Inline assembly to average two large uint16_t

Go To Last Post
19 posts / 0 new
Author
Message
#1
  • 1
  • 2
  • 3
  • 4
  • 5
Total votes: 0
uint16_t largeNum1;
uint16_t largeNum2;
uint16_t avgOfLargeNums;

// avgOfLargeNums = (largeNum1 + largeNum2) / 2; // this wont work if the sum of the two large numbers overflows uint16_t;  Fix with a little inline asm:

asm ("add	%A[p1_avg], %A[p2]\n /* add low bytes of p1 and p2 (result overwrites low byte of p1) */\
      adc	%B[p1_avg], %B[p2]\n /* add with carry high bytes of p1 and p2 (result overwrites high byte of p1) overflow stored in carry bit */\
      ror	%B[p1_avg]\n         /* rotate high byte of avg to the right one bit through carry (carry goes in to b7 and old b0 goes to carry)*/\
      ror	%A[p1_avg]\n"        /* rotate low byte of avg to the right one bit through carry.  This divides result by 2 (including the 17th bit)*/\
      :[p1_avg]"=r" (avgOfLargeNums) /* Output named p1_avg is write only any register "=r" and will be written to avgOfLargeNums */\
      :"0" (largeNum1), [p2]"r" (largeNum2):); // First input uses same name/register as output "0" and is read from largeNum1, Second input named p2 is any register "r" and is read from largeNum2

// Results in the following assembly (LDS and STS instructions were added by the compiler):
 100:   a0 91 30 3f 	lds	r26, 0x3F30	; 0x803f30 <largeNum1>
 104:	b0 91 31 3f 	lds	r27, 0x3F31	; 0x803f31 <largeNum+0x1>
 108:	80 91 2e 3f 	lds	r24, 0x3F2E	; 0x803f2e <largeNum2>
 10c:	90 91 2f 3f 	lds	r25, 0x3F2F	; 0x803f2f <largeNum2+0x1>
 110:	a8 0f       	add	r26, r24
 112:	b9 1f       	adc	r27, r25
 114:	b7 95       	ror	r27
 116:	a7 95       	ror	r26
 118:	a0 93 1e 3f 	sts	0x3F1E, r26	; 0x803f1e <avgOfLargeNums>
 11c:	b0 93 1f 3f 	sts	0x3F1F, r27	; 0x803f1f <avgOfLargeNums+0x1>
        

I have learned a lot browsing this forum and I wanted to contribute, so here is an inline assembly block for averaging two large uint16_t's.  I used the inline assembler cookbook and quite a bit of trial and error to get it working for my ATtiny416...

 

Enjoy -- Bob

Last Edited: Mon. Apr 20, 2020 - 08:18 PM
  • 1
  • 2
  • 3
  • 4
  • 5
Total votes: 0

There are some alternatives (with tradeoffs) to using inline assembly.
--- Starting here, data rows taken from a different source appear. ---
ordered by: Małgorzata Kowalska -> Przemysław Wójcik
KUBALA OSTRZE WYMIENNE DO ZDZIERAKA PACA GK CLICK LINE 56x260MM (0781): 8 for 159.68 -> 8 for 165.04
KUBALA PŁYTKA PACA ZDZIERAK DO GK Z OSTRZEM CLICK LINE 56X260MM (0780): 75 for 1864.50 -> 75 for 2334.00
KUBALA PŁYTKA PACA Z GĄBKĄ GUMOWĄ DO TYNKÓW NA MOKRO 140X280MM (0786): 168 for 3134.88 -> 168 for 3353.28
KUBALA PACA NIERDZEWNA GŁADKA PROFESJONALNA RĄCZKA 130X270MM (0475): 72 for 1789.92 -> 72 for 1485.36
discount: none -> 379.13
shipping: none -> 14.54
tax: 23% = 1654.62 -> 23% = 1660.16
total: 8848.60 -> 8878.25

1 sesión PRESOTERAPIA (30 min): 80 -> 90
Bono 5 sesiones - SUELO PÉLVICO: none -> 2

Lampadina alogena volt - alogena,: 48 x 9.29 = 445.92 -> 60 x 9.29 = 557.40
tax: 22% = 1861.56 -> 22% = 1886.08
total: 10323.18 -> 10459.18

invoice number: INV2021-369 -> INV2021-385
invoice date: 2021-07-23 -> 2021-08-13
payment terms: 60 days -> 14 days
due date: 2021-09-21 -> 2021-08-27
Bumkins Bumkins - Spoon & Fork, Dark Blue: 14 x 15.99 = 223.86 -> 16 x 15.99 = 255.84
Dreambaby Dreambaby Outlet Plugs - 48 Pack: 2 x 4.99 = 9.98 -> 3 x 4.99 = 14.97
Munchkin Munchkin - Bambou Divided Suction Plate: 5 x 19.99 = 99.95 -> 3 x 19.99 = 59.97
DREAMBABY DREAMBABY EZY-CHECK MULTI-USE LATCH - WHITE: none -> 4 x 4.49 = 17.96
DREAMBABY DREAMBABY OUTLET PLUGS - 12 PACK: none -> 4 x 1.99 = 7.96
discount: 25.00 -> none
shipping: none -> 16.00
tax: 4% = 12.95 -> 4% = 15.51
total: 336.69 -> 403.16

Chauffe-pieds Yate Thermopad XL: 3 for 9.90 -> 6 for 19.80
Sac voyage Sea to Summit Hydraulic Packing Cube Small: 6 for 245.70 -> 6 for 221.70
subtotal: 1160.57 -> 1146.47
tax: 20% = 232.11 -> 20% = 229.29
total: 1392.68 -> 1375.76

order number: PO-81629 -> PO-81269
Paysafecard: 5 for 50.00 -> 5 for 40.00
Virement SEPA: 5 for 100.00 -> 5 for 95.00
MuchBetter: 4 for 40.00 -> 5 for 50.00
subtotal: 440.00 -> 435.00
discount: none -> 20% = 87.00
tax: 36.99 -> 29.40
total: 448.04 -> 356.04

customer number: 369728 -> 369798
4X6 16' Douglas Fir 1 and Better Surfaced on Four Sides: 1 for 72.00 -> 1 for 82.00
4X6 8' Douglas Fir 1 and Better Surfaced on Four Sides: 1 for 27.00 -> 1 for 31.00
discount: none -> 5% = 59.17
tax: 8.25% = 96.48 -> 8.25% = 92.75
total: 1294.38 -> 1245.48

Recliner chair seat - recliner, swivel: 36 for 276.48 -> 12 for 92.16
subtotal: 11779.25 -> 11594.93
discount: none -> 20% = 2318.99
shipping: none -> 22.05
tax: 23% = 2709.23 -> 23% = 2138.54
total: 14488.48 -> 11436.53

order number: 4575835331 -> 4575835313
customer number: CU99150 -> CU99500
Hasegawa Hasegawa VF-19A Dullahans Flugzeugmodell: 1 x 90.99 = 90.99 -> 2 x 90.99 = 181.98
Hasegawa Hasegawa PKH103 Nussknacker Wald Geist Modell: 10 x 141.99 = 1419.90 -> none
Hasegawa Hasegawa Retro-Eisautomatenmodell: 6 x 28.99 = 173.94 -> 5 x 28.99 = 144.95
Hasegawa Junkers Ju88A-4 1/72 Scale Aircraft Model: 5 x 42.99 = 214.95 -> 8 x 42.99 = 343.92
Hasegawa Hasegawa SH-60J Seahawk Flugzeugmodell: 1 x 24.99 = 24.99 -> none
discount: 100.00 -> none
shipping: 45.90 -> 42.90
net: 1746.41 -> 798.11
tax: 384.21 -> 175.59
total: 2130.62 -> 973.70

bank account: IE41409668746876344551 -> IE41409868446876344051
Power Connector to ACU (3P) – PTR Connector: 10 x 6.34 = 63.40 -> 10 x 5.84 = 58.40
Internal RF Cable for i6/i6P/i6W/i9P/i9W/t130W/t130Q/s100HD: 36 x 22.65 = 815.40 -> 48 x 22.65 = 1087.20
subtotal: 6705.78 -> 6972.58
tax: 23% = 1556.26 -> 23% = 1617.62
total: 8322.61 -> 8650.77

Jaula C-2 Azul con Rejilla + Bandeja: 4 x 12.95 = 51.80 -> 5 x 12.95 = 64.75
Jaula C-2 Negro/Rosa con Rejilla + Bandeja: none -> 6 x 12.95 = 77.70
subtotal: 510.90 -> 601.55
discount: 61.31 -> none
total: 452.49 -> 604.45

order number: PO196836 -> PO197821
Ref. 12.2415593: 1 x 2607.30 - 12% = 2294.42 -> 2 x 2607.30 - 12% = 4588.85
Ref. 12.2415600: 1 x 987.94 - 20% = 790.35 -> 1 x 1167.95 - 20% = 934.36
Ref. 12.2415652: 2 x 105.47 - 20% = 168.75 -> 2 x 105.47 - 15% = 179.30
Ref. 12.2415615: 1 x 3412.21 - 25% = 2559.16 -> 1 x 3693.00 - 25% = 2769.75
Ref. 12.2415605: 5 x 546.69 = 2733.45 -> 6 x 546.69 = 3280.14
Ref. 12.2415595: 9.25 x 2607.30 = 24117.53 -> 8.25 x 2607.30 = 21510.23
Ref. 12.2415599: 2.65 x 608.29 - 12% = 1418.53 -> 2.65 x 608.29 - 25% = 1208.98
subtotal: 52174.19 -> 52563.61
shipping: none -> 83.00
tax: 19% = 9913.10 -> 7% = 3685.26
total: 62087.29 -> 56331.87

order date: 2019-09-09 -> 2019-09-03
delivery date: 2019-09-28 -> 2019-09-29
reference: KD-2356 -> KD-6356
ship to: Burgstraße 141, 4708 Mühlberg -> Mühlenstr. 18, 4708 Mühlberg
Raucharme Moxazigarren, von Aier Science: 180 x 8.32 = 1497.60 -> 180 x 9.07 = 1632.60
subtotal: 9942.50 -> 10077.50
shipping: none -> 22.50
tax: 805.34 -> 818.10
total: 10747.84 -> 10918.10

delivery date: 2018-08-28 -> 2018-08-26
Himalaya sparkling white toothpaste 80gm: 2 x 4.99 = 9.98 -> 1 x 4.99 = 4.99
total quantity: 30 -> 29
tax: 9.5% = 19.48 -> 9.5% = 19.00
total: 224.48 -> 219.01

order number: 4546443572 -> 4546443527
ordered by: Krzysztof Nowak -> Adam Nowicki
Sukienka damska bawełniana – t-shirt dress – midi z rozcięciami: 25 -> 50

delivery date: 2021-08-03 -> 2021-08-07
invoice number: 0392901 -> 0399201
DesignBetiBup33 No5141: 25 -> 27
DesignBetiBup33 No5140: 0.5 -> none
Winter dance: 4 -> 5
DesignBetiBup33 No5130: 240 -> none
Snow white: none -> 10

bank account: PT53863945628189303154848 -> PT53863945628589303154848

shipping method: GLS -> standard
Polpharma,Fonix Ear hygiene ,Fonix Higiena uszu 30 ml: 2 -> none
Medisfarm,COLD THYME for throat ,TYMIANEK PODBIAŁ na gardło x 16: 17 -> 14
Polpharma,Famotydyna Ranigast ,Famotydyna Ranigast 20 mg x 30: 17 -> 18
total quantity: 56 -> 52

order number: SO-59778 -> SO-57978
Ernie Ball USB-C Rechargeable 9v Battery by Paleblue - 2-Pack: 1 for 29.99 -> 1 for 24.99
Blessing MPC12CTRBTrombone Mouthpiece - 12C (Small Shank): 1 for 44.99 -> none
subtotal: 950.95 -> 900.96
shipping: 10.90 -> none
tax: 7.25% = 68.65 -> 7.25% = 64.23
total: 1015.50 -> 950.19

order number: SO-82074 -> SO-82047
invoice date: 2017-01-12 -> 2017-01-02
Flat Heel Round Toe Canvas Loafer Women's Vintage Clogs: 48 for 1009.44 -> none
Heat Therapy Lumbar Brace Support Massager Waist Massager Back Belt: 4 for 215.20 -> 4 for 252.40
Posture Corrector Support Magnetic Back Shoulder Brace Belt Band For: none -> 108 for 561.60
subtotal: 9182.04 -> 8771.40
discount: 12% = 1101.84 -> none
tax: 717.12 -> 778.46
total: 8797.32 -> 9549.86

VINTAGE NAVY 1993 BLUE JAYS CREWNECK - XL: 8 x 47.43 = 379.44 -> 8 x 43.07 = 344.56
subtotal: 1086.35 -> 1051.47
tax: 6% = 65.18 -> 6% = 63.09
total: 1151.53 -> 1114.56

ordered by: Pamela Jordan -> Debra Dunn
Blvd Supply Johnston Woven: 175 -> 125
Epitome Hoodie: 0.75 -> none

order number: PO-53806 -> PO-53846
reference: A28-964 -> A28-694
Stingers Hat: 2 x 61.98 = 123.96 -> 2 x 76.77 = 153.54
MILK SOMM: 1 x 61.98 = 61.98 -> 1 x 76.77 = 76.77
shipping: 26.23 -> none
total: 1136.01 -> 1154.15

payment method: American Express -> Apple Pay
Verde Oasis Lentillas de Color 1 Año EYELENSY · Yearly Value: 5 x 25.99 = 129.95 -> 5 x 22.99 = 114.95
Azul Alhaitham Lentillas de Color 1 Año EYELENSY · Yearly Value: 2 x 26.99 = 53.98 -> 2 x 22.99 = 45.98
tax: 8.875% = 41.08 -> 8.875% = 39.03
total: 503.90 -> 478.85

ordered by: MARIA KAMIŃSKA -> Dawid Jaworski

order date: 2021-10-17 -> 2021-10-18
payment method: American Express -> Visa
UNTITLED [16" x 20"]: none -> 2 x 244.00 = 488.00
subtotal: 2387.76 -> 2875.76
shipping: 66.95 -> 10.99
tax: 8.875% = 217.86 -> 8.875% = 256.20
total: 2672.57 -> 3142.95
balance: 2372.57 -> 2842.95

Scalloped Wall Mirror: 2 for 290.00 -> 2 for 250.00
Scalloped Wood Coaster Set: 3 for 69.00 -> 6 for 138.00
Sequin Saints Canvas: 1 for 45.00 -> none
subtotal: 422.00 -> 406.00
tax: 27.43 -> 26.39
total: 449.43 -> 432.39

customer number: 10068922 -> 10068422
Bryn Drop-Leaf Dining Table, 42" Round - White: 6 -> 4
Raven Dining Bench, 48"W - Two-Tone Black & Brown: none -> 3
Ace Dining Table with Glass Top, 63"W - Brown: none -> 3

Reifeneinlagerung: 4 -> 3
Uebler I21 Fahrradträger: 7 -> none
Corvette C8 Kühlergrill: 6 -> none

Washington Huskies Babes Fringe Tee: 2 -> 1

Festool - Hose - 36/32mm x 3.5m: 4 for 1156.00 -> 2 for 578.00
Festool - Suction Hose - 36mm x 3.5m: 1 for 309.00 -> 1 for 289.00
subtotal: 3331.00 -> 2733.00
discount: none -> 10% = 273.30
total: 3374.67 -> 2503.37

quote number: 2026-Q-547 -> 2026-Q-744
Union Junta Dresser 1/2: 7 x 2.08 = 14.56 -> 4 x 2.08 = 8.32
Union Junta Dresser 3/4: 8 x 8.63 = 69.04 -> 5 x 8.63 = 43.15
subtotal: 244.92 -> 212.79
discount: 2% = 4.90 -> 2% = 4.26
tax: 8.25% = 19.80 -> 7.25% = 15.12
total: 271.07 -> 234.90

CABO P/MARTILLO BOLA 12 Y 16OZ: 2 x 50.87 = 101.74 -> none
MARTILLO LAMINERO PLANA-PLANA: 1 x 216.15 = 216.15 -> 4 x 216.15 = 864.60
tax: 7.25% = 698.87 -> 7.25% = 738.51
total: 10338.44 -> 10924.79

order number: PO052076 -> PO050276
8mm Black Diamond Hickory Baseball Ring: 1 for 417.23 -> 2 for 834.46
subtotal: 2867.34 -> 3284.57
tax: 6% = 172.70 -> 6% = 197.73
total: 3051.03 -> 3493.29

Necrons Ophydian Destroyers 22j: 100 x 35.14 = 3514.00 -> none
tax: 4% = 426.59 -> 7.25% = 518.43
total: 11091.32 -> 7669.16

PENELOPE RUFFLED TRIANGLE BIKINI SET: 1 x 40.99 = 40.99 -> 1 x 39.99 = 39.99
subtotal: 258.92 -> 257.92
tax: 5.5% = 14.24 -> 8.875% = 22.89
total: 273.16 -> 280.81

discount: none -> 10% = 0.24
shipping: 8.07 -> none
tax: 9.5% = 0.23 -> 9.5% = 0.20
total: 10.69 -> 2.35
  1. Cast the values to uint32_t (or __uint24 since this is AVR so long as you don't mind the lack of portability) to avoid the overflow so long as this doesn't impact any performance requirements.
  2. Divide before summing (avrOfLargeNums = largeNum1 / 2 + largeNum2 / 2) so long as your application can tolerate the introduced error.

github.com/apcountryman/build-avr-gcc: a script for building avr-gcc

github.com/apcountryman/toolchain-avr-gcc: a CMake toolchain for cross compiling for the Atmel AVR family of microcontrollers

  • 1
  • 2
  • 3
  • 4
  • 5
Total votes: 0

The inline assembly is 4 instructions (not counting lds/sts).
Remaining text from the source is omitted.